● Exercise instructions
Please restate the records below verbatim, omitting every image they hold.
————
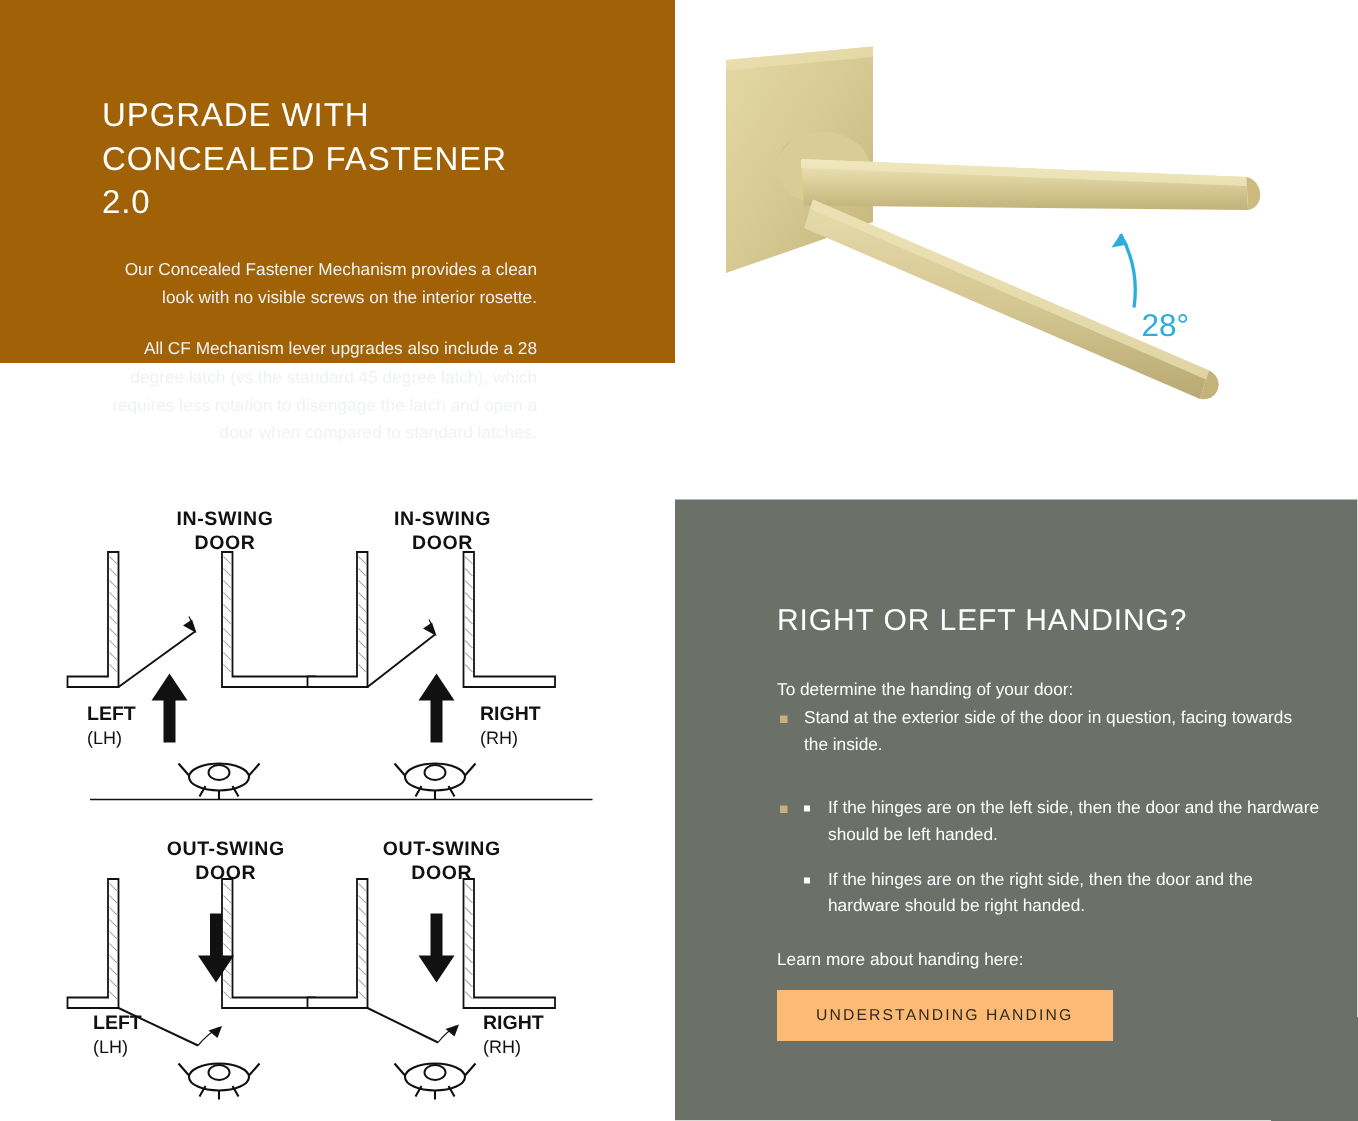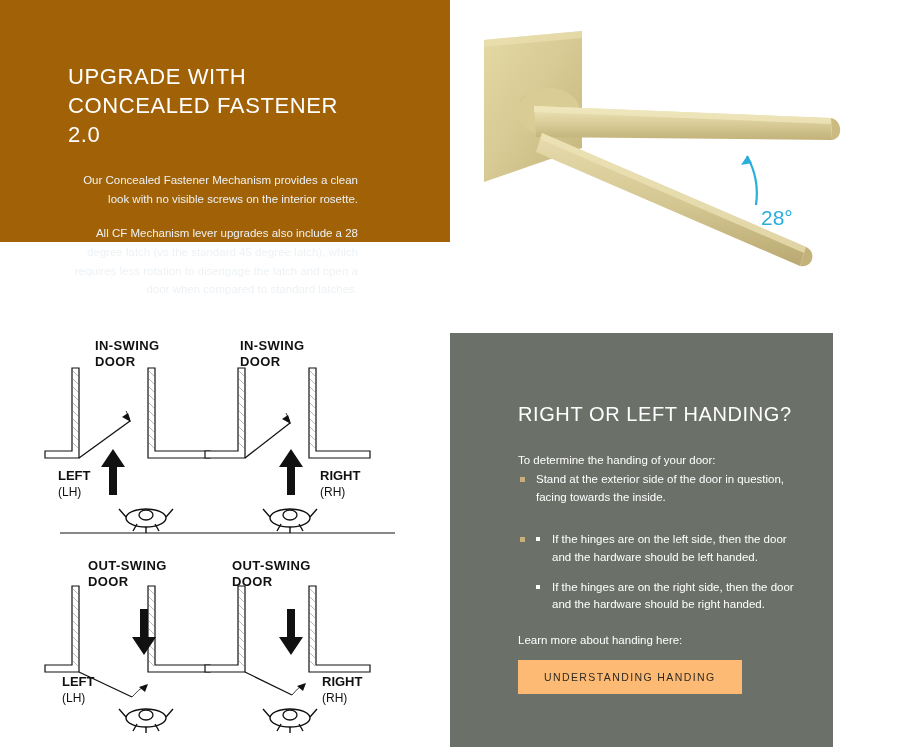--- a/index.html
+++ b/index.html
@@ -61,21 +61,21 @@
 
   
   .panel-diagram {
     position: absolute;
     left: 0; top: 313px;
     width: 450px; height: 434px;
     background: #ffffff;
   }
   .diag-label {
     position: absolute;
-    text-align: left;
+    text-align: center;
     font-size: 13px;
     font-weight: bold;
     color: #111111;
     letter-spacing: 0.4px;
     line-height: 1.25;
   }
   .side-label {
     position: absolute;
     text-align: left;
     font-size: 13px;
@@ -86,21 +86,21 @@
   .side-label .sub {
     font-weight: normal;
     font-size: 12px;
     display: block;
   }
 
   
   .panel-handing {
     position: absolute;
     left: 450px; top: 333px;
-    width: 383px; height: 414px;
+    width: 455px; height: 414px;
     background: #6b7168;
     color: #ffffff;
     padding: 70px 25px 0 68px;
   }
   .panel-handing h2 {
     margin: 0 0 26px 0;
     font-size: 20px;
     font-weight: 400;
     letter-spacing: 0.6px;
     color: #ffffff;

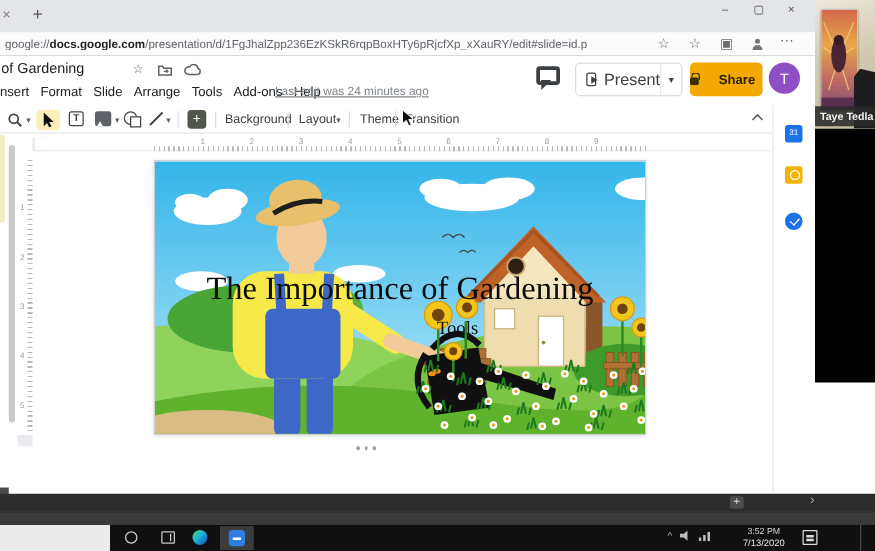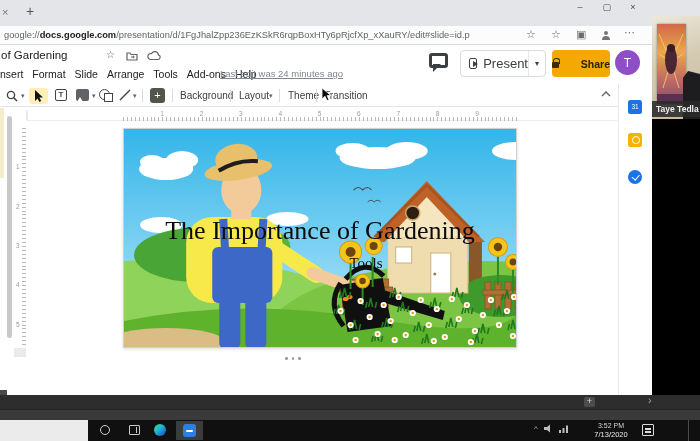--- a/index.html
+++ b/index.html
@@ -28,21 +28,21 @@
   .hdr-svg { top:6px; position:absolute; }
   #menubar { left:0px; top:21px; height:16px; display:flex; gap:9px; align-items:center; font-size:10.5px; color:#202124; }
   #last-edit { left:220px; top:23px; font-size:9.5px; color:#80868b; text-decoration:underline; white-space:nowrap; }
   #comment-btn { left:429px; top:53px; width:19px; height:15px; border:3px solid #3c4043; border-radius:3px; background:#fff; }
   #comment-btn:after { content:""; position:absolute; left:1px; bottom:-7px; border:4px solid transparent; border-top-color:#3c4043; border-left-color:#3c4043; }
   #present-btn { left:460px; top:50px; width:86px; height:27px; background:#fff; border:1px solid #dadce0; border-radius:4px; display:flex; align-items:center; }
   #present-icon { width:11px; height:11px; border:1.5px solid #3c4043; border-radius:2px; margin-left:8px; position:relative; }
   #present-icon:after { content:""; position:absolute; left:2.5px; top:1.5px; border:3px solid transparent; border-left:5px solid #3c4043; }
   #present-label { font-size:13px; color:#3c4043; margin-left:6px; font-weight:500; }
   #present-caret { margin-left:auto; padding:0 6px; border-left:1px solid #e8e8e8; color:#3c4043; font-size:8px; height:100%; display:flex; align-items:center; }
-  #share-btn { left:552px; top:50px; width:58px; height:27px; background:#f4a902; border-radius:4px; display:flex; align-items:center; justify-content:space-between; gap:4px; }
+  #share-btn { left:552px; top:50px; width:58px; height:27px; background:#f4a902; border-radius:4px; display:flex; align-items:center; justify-content:flex-start; gap:16px; }
   #lock-icon { width:7px; height:6px; background:#3b2d00; border-radius:1px; position:relative; margin-top:3px; }
   #lock-icon:before { content:""; position:absolute; left:1px; top:-4px; width:5px; height:5px; border:1.3px solid #3b2d00; border-bottom:none; border-radius:3px 3px 0 0; }
   #share-label { font-size:10.5px; font-weight:bold; color:#2d2300; }
   #avatar { left:615px; top:50px; width:25px; height:25px; border-radius:50%; background:#8e4ec6; color:#fff; font-size:12px; display:flex; align-items:center; justify-content:center; }
 
   
   #toolbar { left:0; top:84px; width:652px; height:23px; background:#fff; border-bottom:1px solid #e4e4e4; }
   .caret { font-size:7px; color:#5f6368; }
   .tsep { position:absolute; top:5px; width:1px; height:13px; background:#dadce0; }
   #sel-tool { left:29px; top:4px; width:19px; height:16px; background:#fdeeba; border-radius:3px; display:flex; align-items:center; justify-content:center; }
@@ -87,21 +87,21 @@
   
   #sidepanel { left:618px; top:84px; width:34px; height:311px; background:#fff; border-left:1px solid #e8e8e8; }
   .sp-ic { position:absolute; left:9px; width:14px; height:14px; border-radius:2.5px; }
   #cal-icon { top:16px; background:#1a73e8; color:#fff; font-size:6.5px; text-align:center; line-height:14px; }
   #keep-icon { top:49px; background:#f5b400; }
   #keep-icon:after { content:""; position:absolute; left:4px; top:3px; width:6px; height:6px; border:1.4px solid #fff; border-radius:50% 50% 45% 45%; }
   #tasks-icon { top:86px; background:#1a73e8; border-radius:50%; }
   #tasks-icon:after { content:""; position:absolute; left:3.5px; top:3.5px; width:6px; height:3.5px; border-left:1.6px solid #fff; border-bottom:1.6px solid #fff; transform:rotate(-50deg); }
 
   
-  #video-tile { left:652px; top:16px; width:48px; height:395px; background:#000; }
+  #video-tile { left:652px; top:0; width:48px; height:306px; background:#000; }
   #video-photo { position:absolute; left:0; top:0; width:48px; height:103px; background:linear-gradient(160deg,#ece8dc 0%,#d4cab2 45%,#c4b99e 100%); overflow:hidden; }
   #poster { position:absolute; left:5px; top:8px; width:29px; height:80px; box-shadow:0 0 2px rgba(0,0,0,.4); }
   #monitor { position:absolute; right:0; top:55px; width:17px; height:48px; background:#1d1d20; clip-path:polygon(30% 0,100% 6%,100% 100%,0 100%,0 14%); }
   #name-label { position:absolute; left:0; top:85px; width:48px; height:16px; background:rgba(42,42,42,.88); color:#f0f0f0; font-size:8.5px; font-weight:bold; line-height:16px; padding-left:4px; white-space:nowrap; overflow:hidden; }
 
   
   #bar-a { left:0; top:395px; width:700px; height:14px; background:#2d2d2d; }
   #bar-a-plus { position:absolute; left:584px; top:2px; width:11px; height:10px; background:#4c4c4c; border-radius:2px; color:#ddd; font-size:9px; text-align:center; line-height:9px; }
   #bar-a-next { position:absolute; left:648px; top:-1px; color:#a8a8a8; font-size:11px; }
   #bar-b { left:0; top:409px; width:700px; height:11px; background:#3a3a3a; border-top:1px solid #262626; }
————
● Task solution
--- a/index.html
+++ b/index.html
@@ -61,21 +61,21 @@
 
   
   .panel-diagram {
     position: absolute;
     left: 0; top: 313px;
     width: 450px; height: 434px;
     background: #ffffff;
   }
   .diag-label {
     position: absolute;
-    text-align: left;
+    text-align: center;
     font-size: 13px;
     font-weight: bold;
     color: #111111;
     letter-spacing: 0.4px;
     line-height: 1.25;
   }
   .side-label {
     position: absolute;
     text-align: left;
     font-size: 13px;
@@ -86,21 +86,21 @@
   .side-label .sub {
     font-weight: normal;
     font-size: 12px;
     display: block;
   }
 
   
   .panel-handing {
     position: absolute;
     left: 450px; top: 333px;
-    width: 383px; height: 414px;
+    width: 455px; height: 414px;
     background: #6b7168;
     color: #ffffff;
     padding: 70px 25px 0 68px;
   }
   .panel-handing h2 {
     margin: 0 0 26px 0;
     font-size: 20px;
     font-weight: 400;
     letter-spacing: 0.6px;
     color: #ffffff;

--- a/index.html
+++ b/index.html
@@ -28,21 +28,21 @@
   .hdr-svg { top:6px; position:absolute; }
   #menubar { left:0px; top:21px; height:16px; display:flex; gap:9px; align-items:center; font-size:10.5px; color:#202124; }
   #last-edit { left:220px; top:23px; font-size:9.5px; color:#80868b; text-decoration:underline; white-space:nowrap; }
   #comment-btn { left:429px; top:53px; width:19px; height:15px; border:3px solid #3c4043; border-radius:3px; background:#fff; }
   #comment-btn:after { content:""; position:absolute; left:1px; bottom:-7px; border:4px solid transparent; border-top-color:#3c4043; border-left-color:#3c4043; }
   #present-btn { left:460px; top:50px; width:86px; height:27px; background:#fff; border:1px solid #dadce0; border-radius:4px; display:flex; align-items:center; }
   #present-icon { width:11px; height:11px; border:1.5px solid #3c4043; border-radius:2px; margin-left:8px; position:relative; }
   #present-icon:after { content:""; position:absolute; left:2.5px; top:1.5px; border:3px solid transparent; border-left:5px solid #3c4043; }
   #present-label { font-size:13px; color:#3c4043; margin-left:6px; font-weight:500; }
   #present-caret { margin-left:auto; padding:0 6px; border-left:1px solid #e8e8e8; color:#3c4043; font-size:8px; height:100%; display:flex; align-items:center; }
-  #share-btn { left:552px; top:50px; width:58px; height:27px; background:#f4a902; border-radius:4px; display:flex; align-items:center; justify-content:space-between; gap:4px; }
+  #share-btn { left:552px; top:50px; width:58px; height:27px; background:#f4a902; border-radius:4px; display:flex; align-items:center; justify-content:flex-start; gap:16px; }
   #lock-icon { width:7px; height:6px; background:#3b2d00; border-radius:1px; position:relative; margin-top:3px; }
   #lock-icon:before { content:""; position:absolute; left:1px; top:-4px; width:5px; height:5px; border:1.3px solid #3b2d00; border-bottom:none; border-radius:3px 3px 0 0; }
   #share-label { font-size:10.5px; font-weight:bold; color:#2d2300; }
   #avatar { left:615px; top:50px; width:25px; height:25px; border-radius:50%; background:#8e4ec6; color:#fff; font-size:12px; display:flex; align-items:center; justify-content:center; }
 
   
   #toolbar { left:0; top:84px; width:652px; height:23px; background:#fff; border-bottom:1px solid #e4e4e4; }
   .caret { font-size:7px; color:#5f6368; }
   .tsep { position:absolute; top:5px; width:1px; height:13px; background:#dadce0; }
   #sel-tool { left:29px; top:4px; width:19px; height:16px; background:#fdeeba; border-radius:3px; display:flex; align-items:center; justify-content:center; }
@@ -87,21 +87,21 @@
   
   #sidepanel { left:618px; top:84px; width:34px; height:311px; background:#fff; border-left:1px solid #e8e8e8; }
   .sp-ic { position:absolute; left:9px; width:14px; height:14px; border-radius:2.5px; }
   #cal-icon { top:16px; background:#1a73e8; color:#fff; font-size:6.5px; text-align:center; line-height:14px; }
   #keep-icon { top:49px; background:#f5b400; }
   #keep-icon:after { content:""; position:absolute; left:4px; top:3px; width:6px; height:6px; border:1.4px solid #fff; border-radius:50% 50% 45% 45%; }
   #tasks-icon { top:86px; background:#1a73e8; border-radius:50%; }
   #tasks-icon:after { content:""; position:absolute; left:3.5px; top:3.5px; width:6px; height:3.5px; border-left:1.6px solid #fff; border-bottom:1.6px solid #fff; transform:rotate(-50deg); }
 
   
-  #video-tile { left:652px; top:16px; width:48px; height:395px; background:#000; }
+  #video-tile { left:652px; top:0; width:48px; height:306px; background:#000; }
   #video-photo { position:absolute; left:0; top:0; width:48px; height:103px; background:linear-gradient(160deg,#ece8dc 0%,#d4cab2 45%,#c4b99e 100%); overflow:hidden; }
   #poster { position:absolute; left:5px; top:8px; width:29px; height:80px; box-shadow:0 0 2px rgba(0,0,0,.4); }
   #monitor { position:absolute; right:0; top:55px; width:17px; height:48px; background:#1d1d20; clip-path:polygon(30% 0,100% 6%,100% 100%,0 100%,0 14%); }
   #name-label { position:absolute; left:0; top:85px; width:48px; height:16px; background:rgba(42,42,42,.88); color:#f0f0f0; font-size:8.5px; font-weight:bold; line-height:16px; padding-left:4px; white-space:nowrap; overflow:hidden; }
 
   
   #bar-a { left:0; top:395px; width:700px; height:14px; background:#2d2d2d; }
   #bar-a-plus { position:absolute; left:584px; top:2px; width:11px; height:10px; background:#4c4c4c; border-radius:2px; color:#ddd; font-size:9px; text-align:center; line-height:9px; }
   #bar-a-next { position:absolute; left:648px; top:-1px; color:#a8a8a8; font-size:11px; }
   #bar-b { left:0; top:409px; width:700px; height:11px; background:#3a3a3a; border-top:1px solid #262626; }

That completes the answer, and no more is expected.